Nobel prize-winner and avid sailor Eugene O’Neill liked to declare that the only place we were every truly free was at sea. And we experienced a moment of pure freedom when the Katharina Maha, a luxurious 36 meters schooner, cast off from the port of Salif on the Yemeni coast. Just a few miles separated us from Bab Elmandeb, the strait at the southern end of the red sea.
Skipper-owner Maurizio Pazzelli set a course for Kamaran, the Island of the two Moons, which gives the archipelago its name. But this was just the first leg of a cruise that would bring us as far as the most remote of the Zubayr Islands. It felt like we were sailing through the secret waters of the Queen of Sheba. his was a voyage of sand, blue sky, blue water, sun and silence. The kind of journey that only people who enjoy discovering long lost Eldorados should contemplate.

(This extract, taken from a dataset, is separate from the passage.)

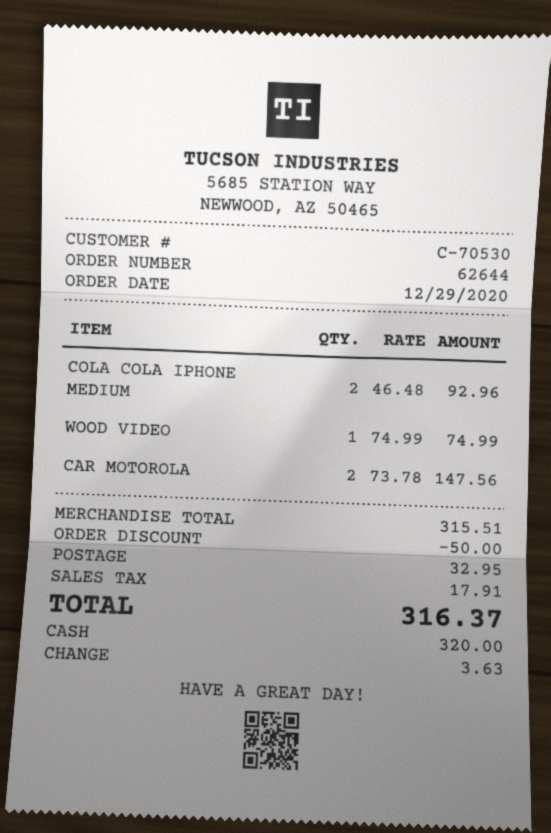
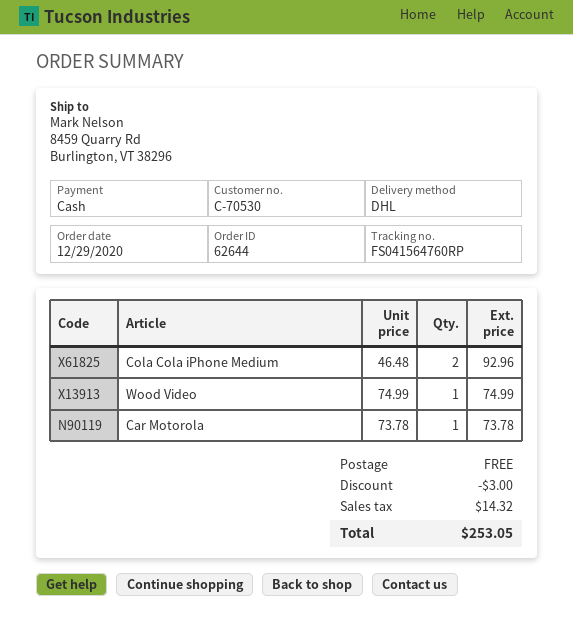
CAR MOTOROLA: 2 x 73.78 = 147.56 -> 1 x 73.78 = 73.78
discount: 50.00 -> 3.00
shipping: 32.95 -> 0.00
tax: 17.91 -> 14.32
total: 316.37 -> 253.05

There are no VIPs to spot here; just herons, seagulls, peregrine falcons, pelicans, gannets and sea seagulls.There are no trendy nightclubs either, though we did do some dancing on the schooner’s teak deck under the spectacular starry night sky. Pazzelli explained how a paradise like this had so far managed to escape the clutches of mass tourism. These islands have always been of enormous strategic importance and the Yemeni government protects them with a strict no-go policy, also preserving the delicate ecosystem.
Apart from Kamaran, with a population of just 3,000 people, the rest of the islands are deserted. The pristine sands of Uqban and the Zubayr group, for instance, only receive occasional Western visitors, because no private yacht other than the Katharina Maha has the permission to visit them.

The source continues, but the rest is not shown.